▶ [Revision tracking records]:
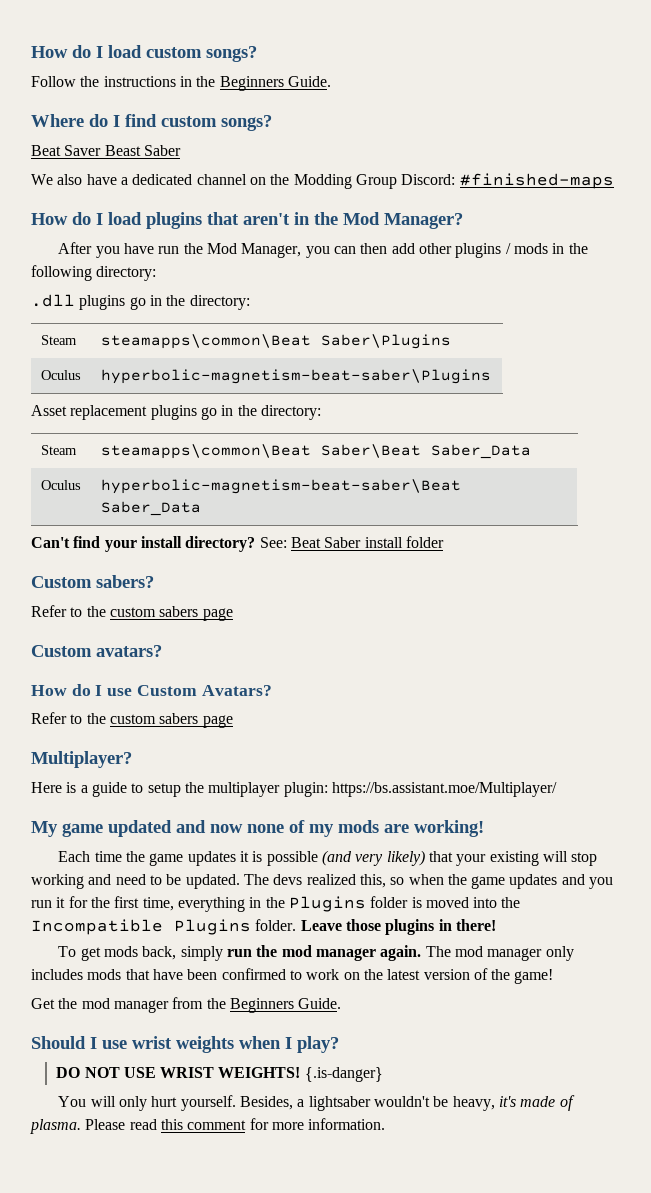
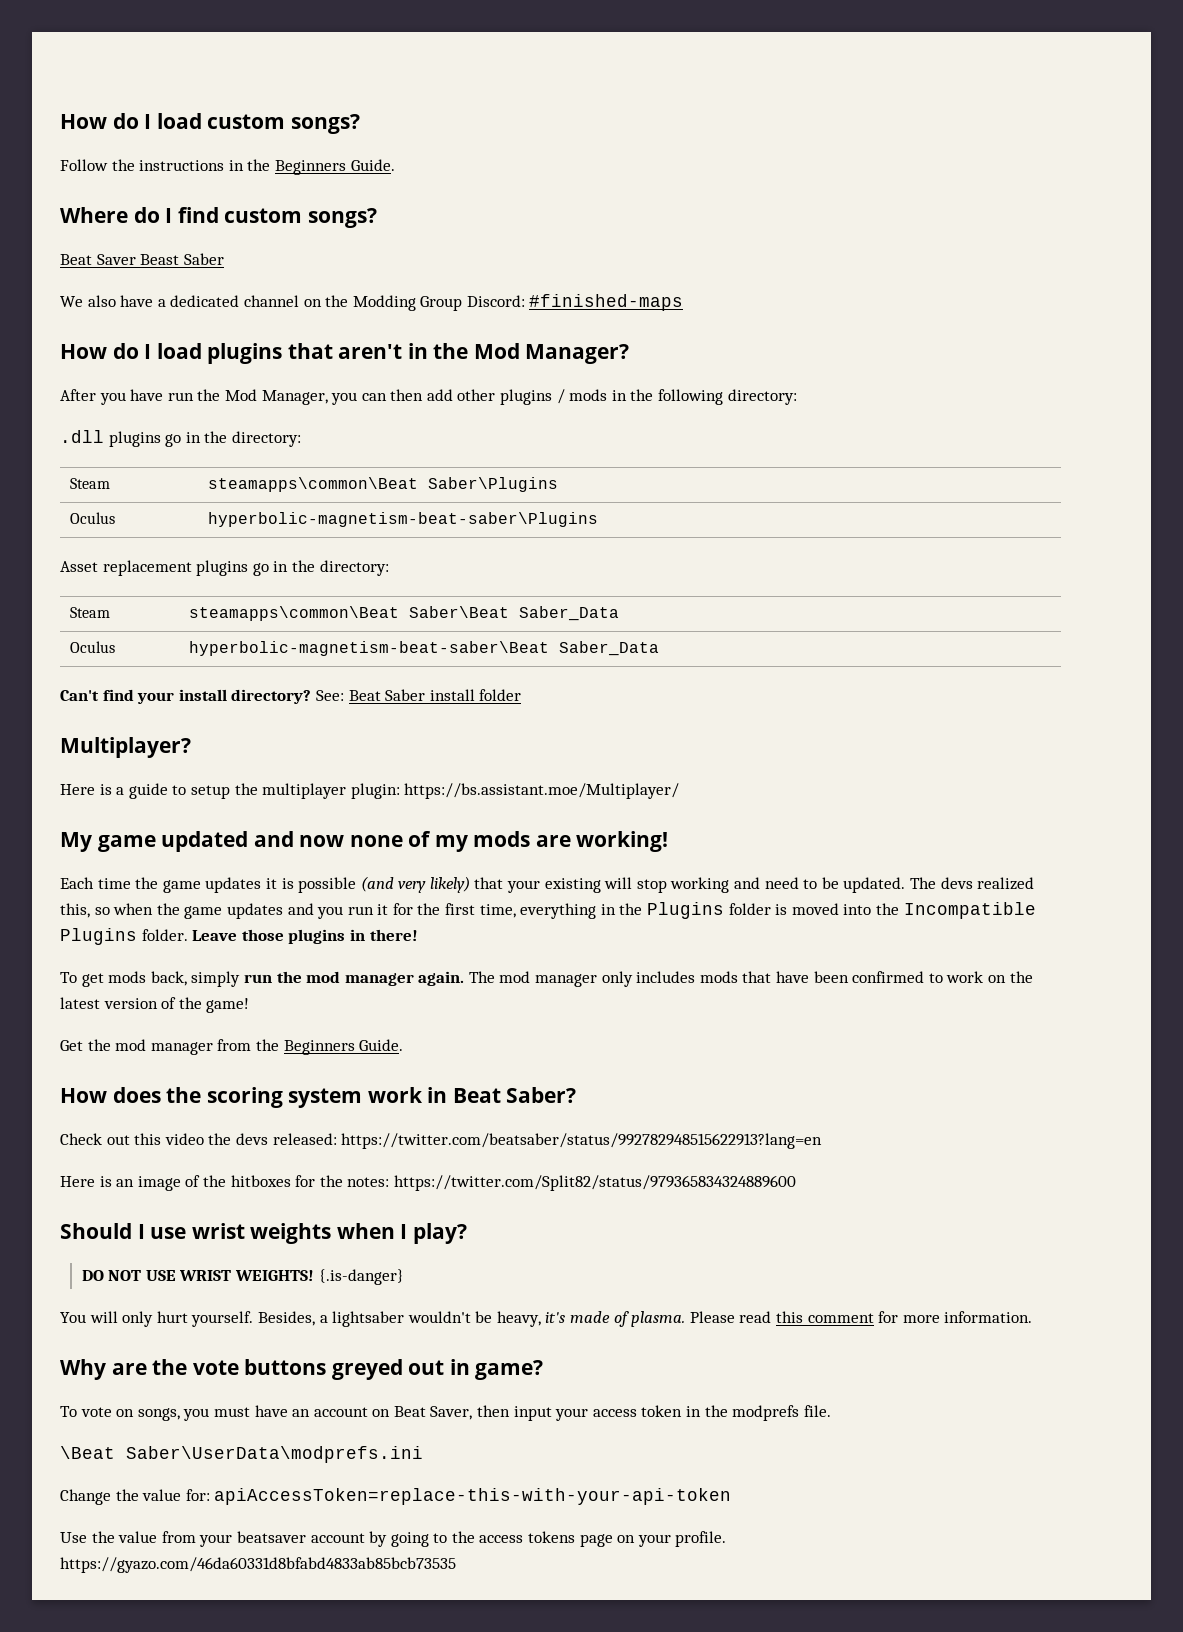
[31,575,154,588] [31,605,233,621] [31,645,162,657] [31,684,272,696] [31,712,233,728] // Custom sabers? // Refer to the custom sabers page // Custom avatars? // How do I use Custom Avatars? // Refer to the custom sabers page -> (522, 695) none
(342, 1003) none -> [60,1087,577,1108] [60,1133,823,1149] [60,1175,796,1191] // How does the scoring system work in Beat Saber? // Check out this video the devs released: https://twitter.com/beatsaber/status/992782948515622913?lang=en // Here is an image of the hitboxes for the notes: https://twitter.com/Split82/status/979365834324889600
(386, 1124) none -> [60,1359,544,1380] [60,1405,831,1421] [60,1446,423,1463] [60,1488,732,1505] [60,1531,727,1547] [60,1557,456,1573] // Why are the vote buttons greyed out in game? // To vote on songs, you must have an account on Beat Saver, then input your access token in the modprefs file. // \Beat Saber\UserData\modprefs.ini // Change the value for: apiAccessToken=replace-this-with-your-api-token // Use the value from your beatsaver account by going to the access tokens page on your profile. https://gyazo.com/46da60331d8bfabd4833ab85bcb73535

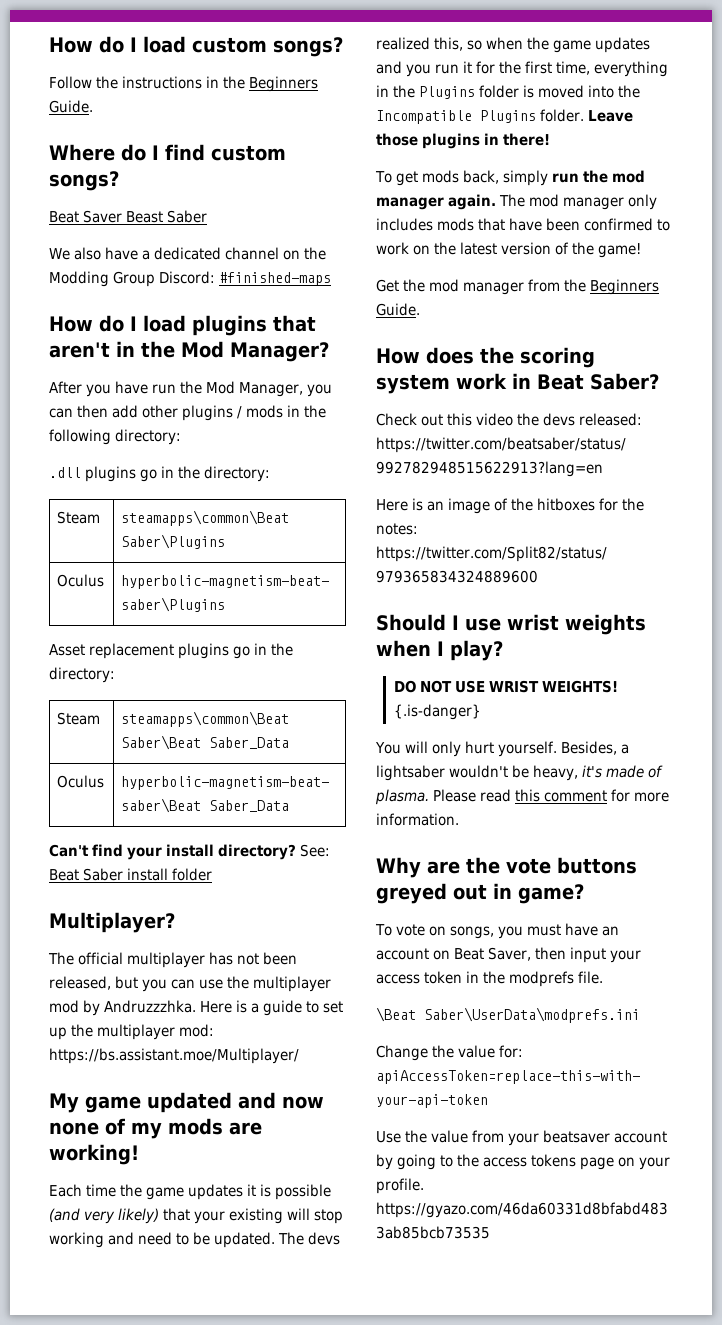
(191, 747) none -> [48,952,298,968] [49,976,332,992] [49,1000,197,1016] The official multiplayer has not been released, but you can use the multiplayer mod by Andruzzzhka.
[190,783,400,799] setup the multiplayer plugin: -> [323,1001,344,1013] [49,1024,215,1040] set up the multiplayer mod:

▶ [Required action]:
Exact copies of the lines from the one containing "(342, 1003) none" through the end of the records above are required, with no pictures among them.

▶ [Answer to the problem]:
(342, 1003) none -> [60,1087,577,1108] [60,1133,823,1149] [60,1175,796,1191] // How does the scoring system work in Beat Saber? // Check out this video the devs released: https://twitter.com/beatsaber/status/992782948515622913?lang=en // Here is an image of the hitboxes for the notes: https://twitter.com/Split82/status/979365834324889600
(386, 1124) none -> [60,1359,544,1380] [60,1405,831,1421] [60,1446,423,1463] [60,1488,732,1505] [60,1531,727,1547] [60,1557,456,1573] // Why are the vote buttons greyed out in game? // To vote on songs, you must have an account on Beat Saver, then input your access token in the modprefs file. // \Beat Saber\UserData\modprefs.ini // Change the value for: apiAccessToken=replace-this-with-your-api-token // Use the value from your beatsaver account by going to the access tokens page on your profile. https://gyazo.com/46da60331d8bfabd4833ab85bcb73535

(191, 747) none -> [48,952,298,968] [49,976,332,992] [49,1000,197,1016] The official multiplayer has not been released, but you can use the multiplayer mod by Andruzzzhka.
[190,783,400,799] setup the multiplayer plugin: -> [323,1001,344,1013] [49,1024,215,1040] set up the multiplayer mod:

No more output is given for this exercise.